A faint blush rose to Norah Ryan’s cheek, and though she still looked out of the window she now failed to see the objects flying past. The conversation had suddenly become very interesting for her.

“He has been working with a farmer beyont the mountains this long while,” said Micky’s Jim. “But I’m keepin’ a place for him in the squad, and ye’ll see him on the Glasgow boat this very night. Ye have said that he was soft in his head, Murtagh Gallagher. Well, that remark applies to me.”

Jim spat on his hands, rose to his feet, shoved his fist under Murtagh’s nose and cried: “Smell that! There’s the smell of dead men off that fist! Dermod Flynn soft in the head, indeed! I’ll soft ye, ye—ye flat-nosed flea-catcher ye!”

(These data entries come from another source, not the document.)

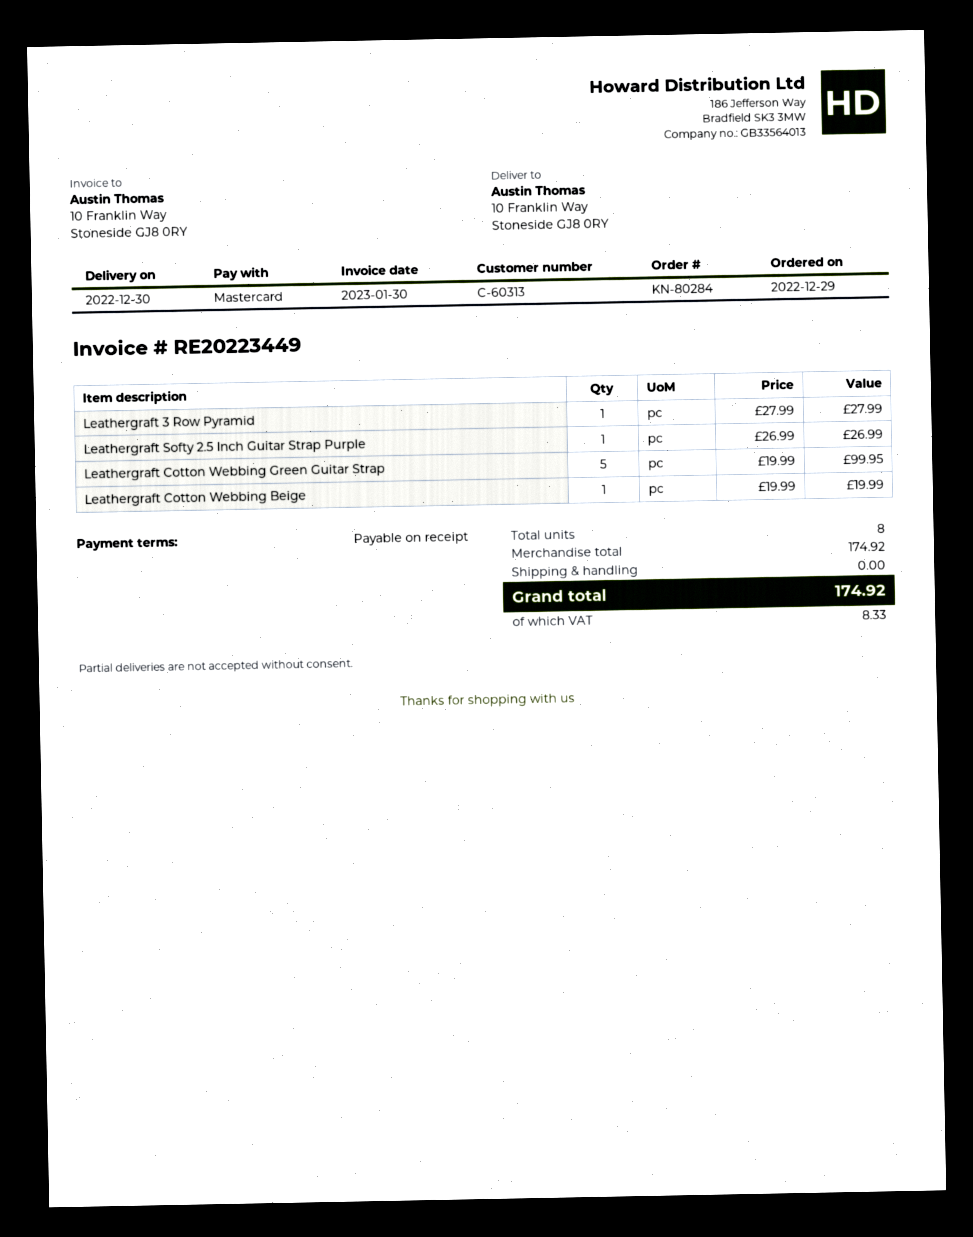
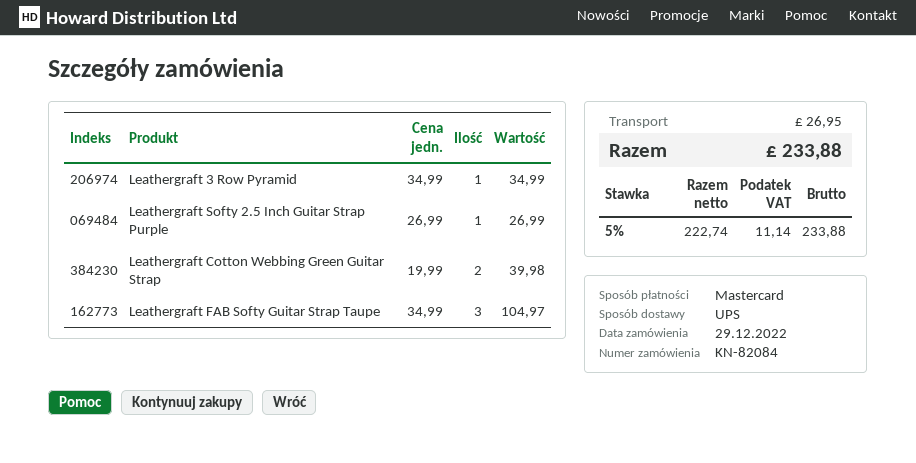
order number: KN-80284 -> KN-82084
Leathergraft 3 Row Pyramid: 1 x 27.99 = 27.99 -> 1 x 34.99 = 34.99
Leathergraft Cotton Webbing Green Guitar Strap: 5 x 19.99 = 99.95 -> 2 x 19.99 = 39.98
Leathergraft Cotton Webbing Beige: 1 x 19.99 = 19.99 -> none
Leathergraft FAB Softy Guitar Strap Taupe: none -> 3 x 34.99 = 104.97
shipping: 0.00 -> 26.95
tax: 8.33 -> 11.14
total: 174.92 -> 233.88

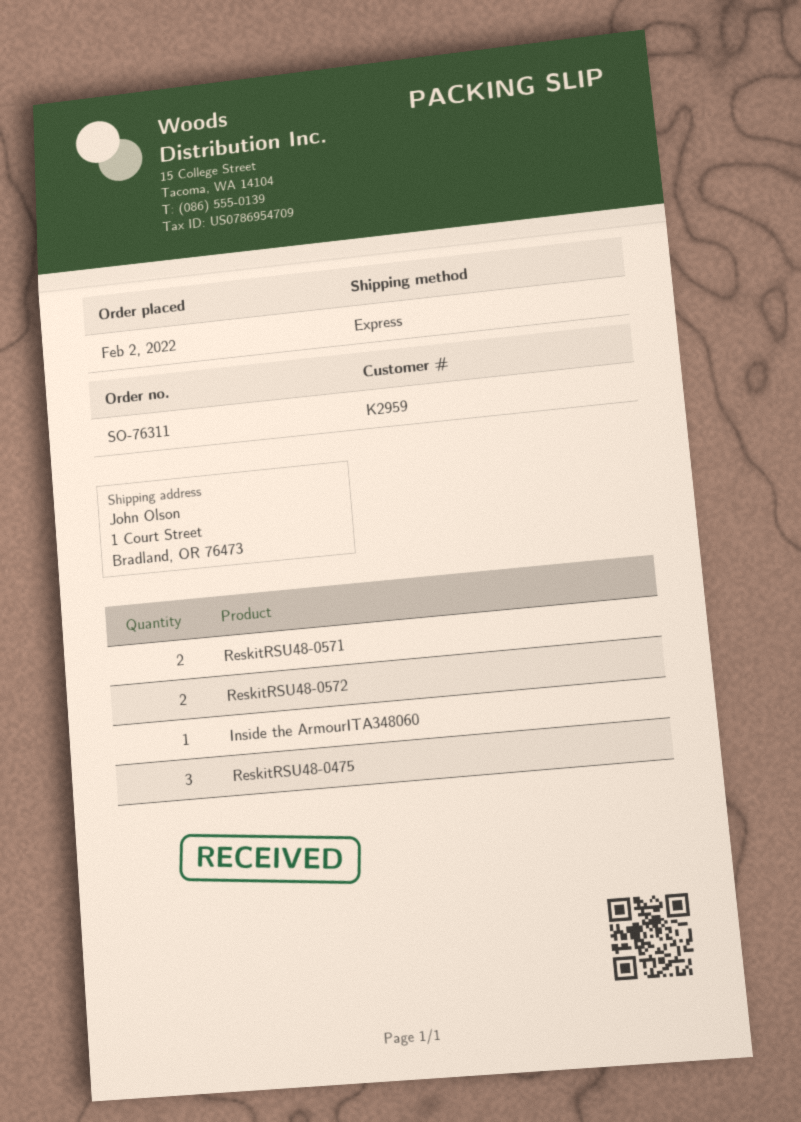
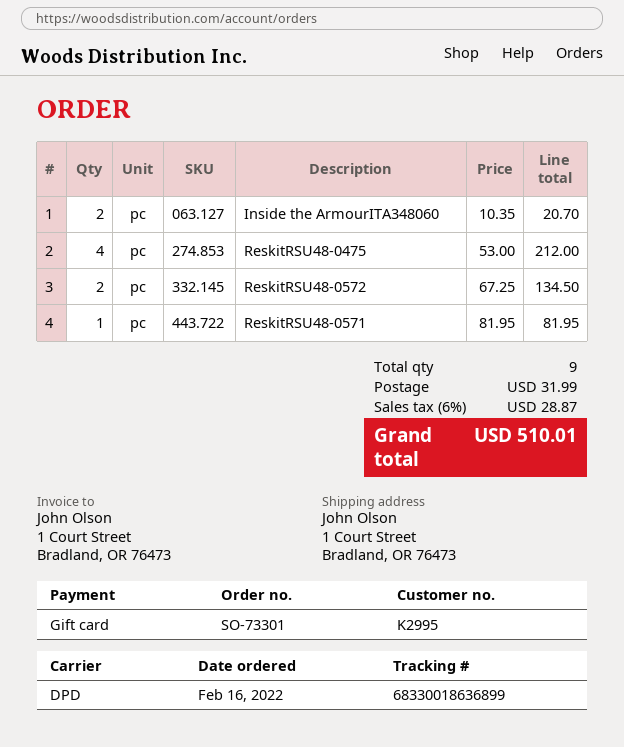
order number: SO-76311 -> SO-73301
order date: 2022-02-02 -> 2022-02-16
customer number: K2959 -> K2995
shipping method: express -> DPD
ReskitRSU48-0571: 2 -> 1
Inside the ArmourITA348060: 1 -> 2
ReskitRSU48-0475: 3 -> 4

“I was only making fun,” said Murtagh.

“Make it to his face then!”

“D’ye mind how Dermod Flynn knocked Master Diver down with his fist in the very school?” asked Judy Farrel, who was also one of the party.

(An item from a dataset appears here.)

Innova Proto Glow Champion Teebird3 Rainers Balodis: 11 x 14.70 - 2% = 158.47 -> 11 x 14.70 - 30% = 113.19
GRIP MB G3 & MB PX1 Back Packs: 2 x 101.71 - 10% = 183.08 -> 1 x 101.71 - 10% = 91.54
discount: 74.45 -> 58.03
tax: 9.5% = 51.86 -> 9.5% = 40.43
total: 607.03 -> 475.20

“Aye, sure,” said Willie the Duck. “But it wasn’t with his fist but with a stick that he struck Master Diver, and mind ye he made the blood to flow!”

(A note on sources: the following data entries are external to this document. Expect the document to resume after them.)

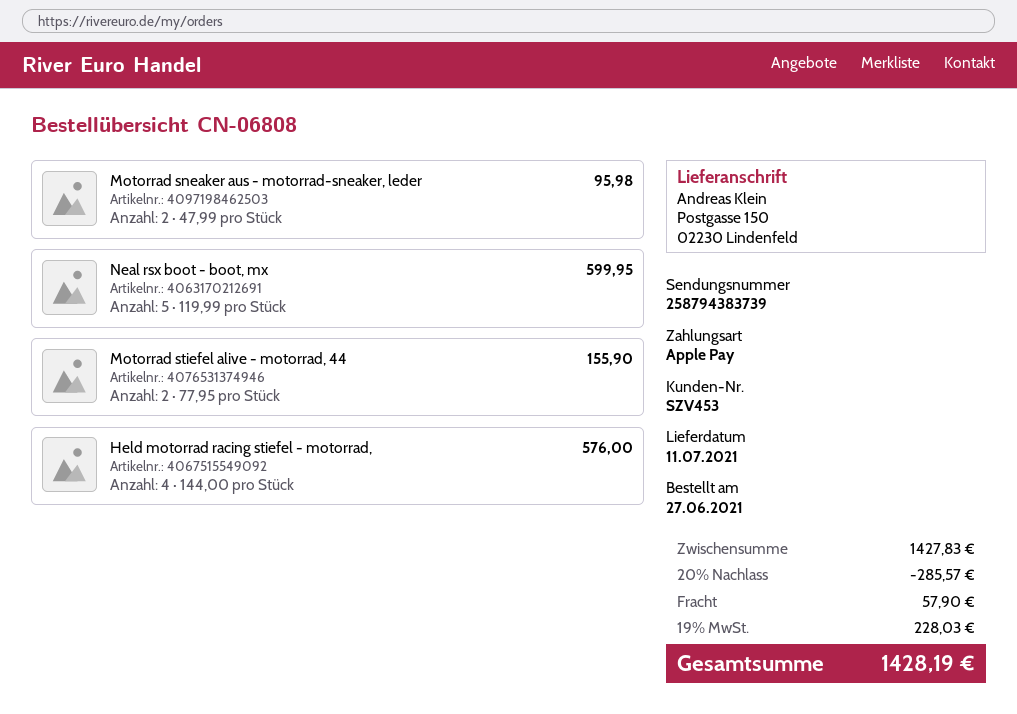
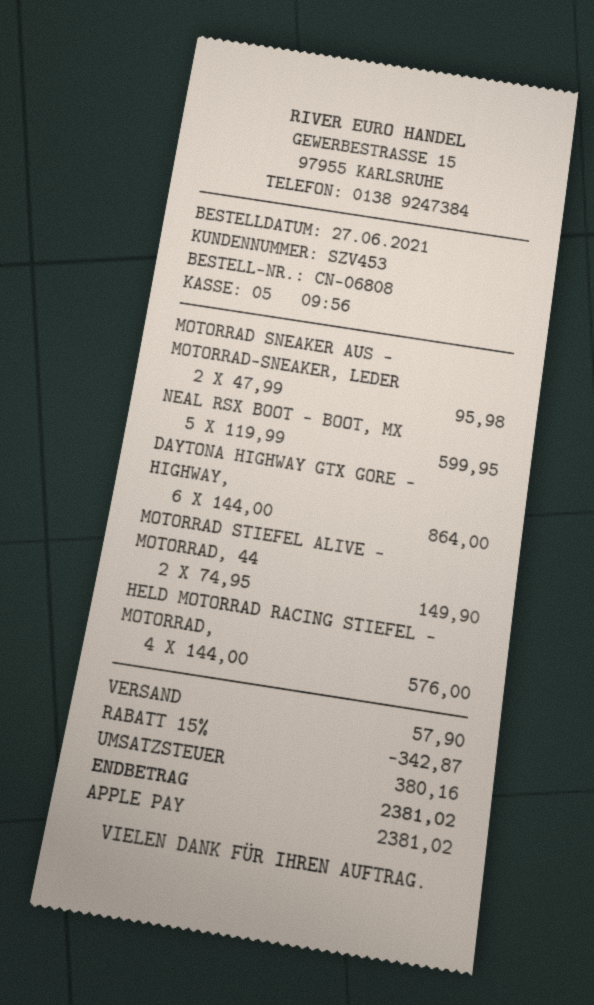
Motorrad stiefel alive - motorrad, 44: 2 x 77.95 = 155.90 -> 2 x 74.95 = 149.90
DAYTONA HIGHWAY GTX GORE - HIGHWAY,: none -> 6 x 144.00 = 864.00
discount: 20% = 285.57 -> 15% = 342.87
tax: 228.03 -> 380.16
total: 1428.19 -> 2381.02

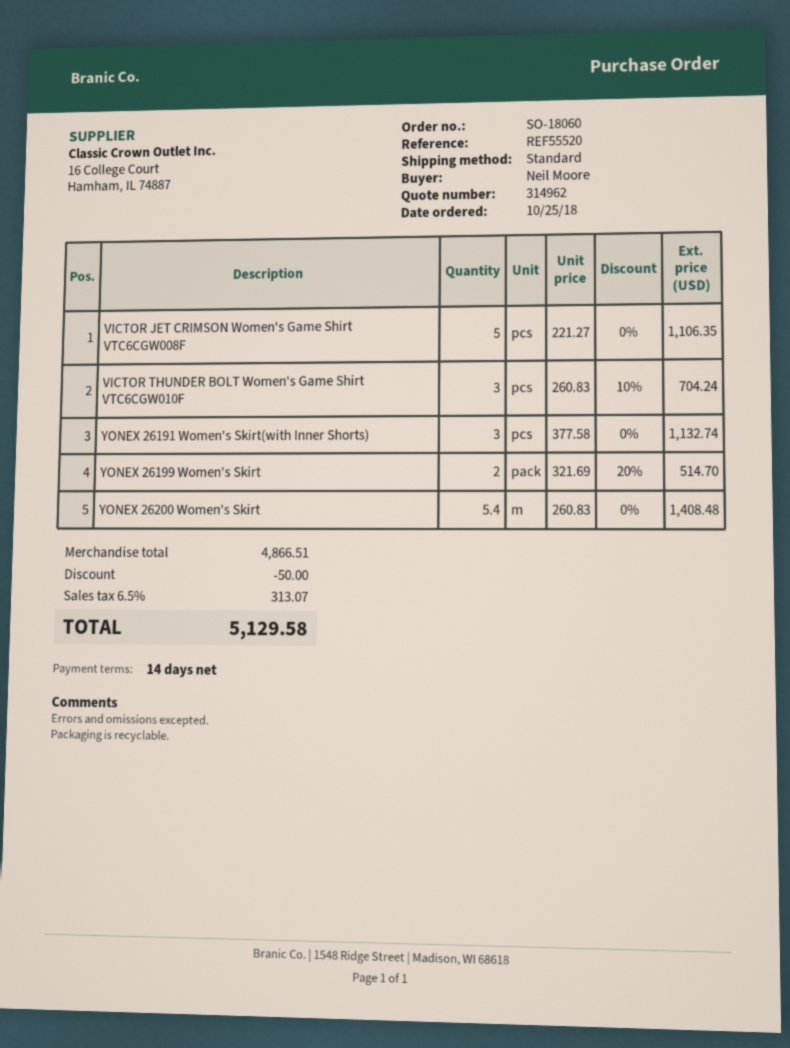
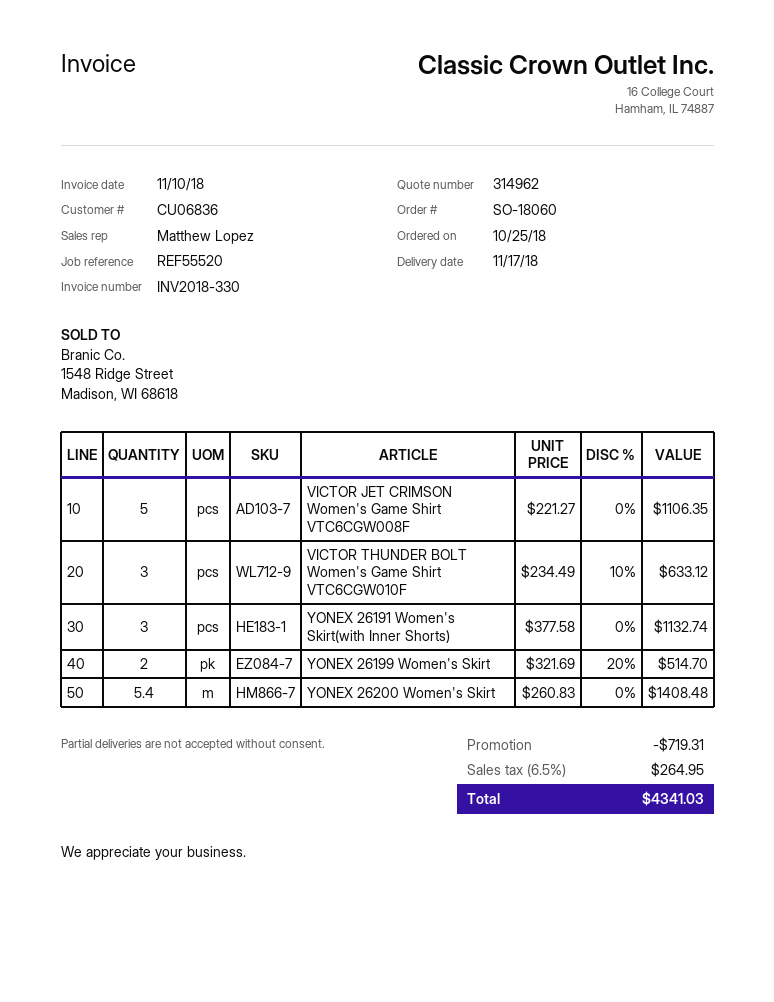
VICTOR THUNDER BOLT Women's Game Shirt VTC6CGW010F: 3 x 260.83 - 10% = 704.24 -> 3 x 234.49 - 10% = 633.12
discount: 50.00 -> 719.31
tax: 6.5% = 313.07 -> 6.5% = 264.95
total: 5129.58 -> 4341.03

I’ll soon make blood to flow!” said Micky’s Jim, still holding his fist under Murtagh Gallagher’s nose.

“I was only in fun,” Gallagher repeated. “Ye’re as hasty as a briar, Jim, for one cannot open his lips but ye want to blacken his eyes.”

“Now sit down, Micky’s Jim,” said Maire a Glan. “It’s not nice to see two people, both of them from Donegal, fighting when they’re away from home.”

“Fightin’!” exclaimed Jim, dropping into his seat and pulling out his pipe. “I see no fightin’.... I wish to God that someone would fight.... Sort of soft in the head, indeed!... I never could stand a man from Meenahalla, anyway.”

IV

THE train sped on. House, field, and roadway whirled by, and Norah, almost bewildered, ceased to wonder where this road ran to, who lived in that house, what was the name of this village and whether that large building with the spire on top of it was a church (Bad luck to it!) or chapel (God bless it!).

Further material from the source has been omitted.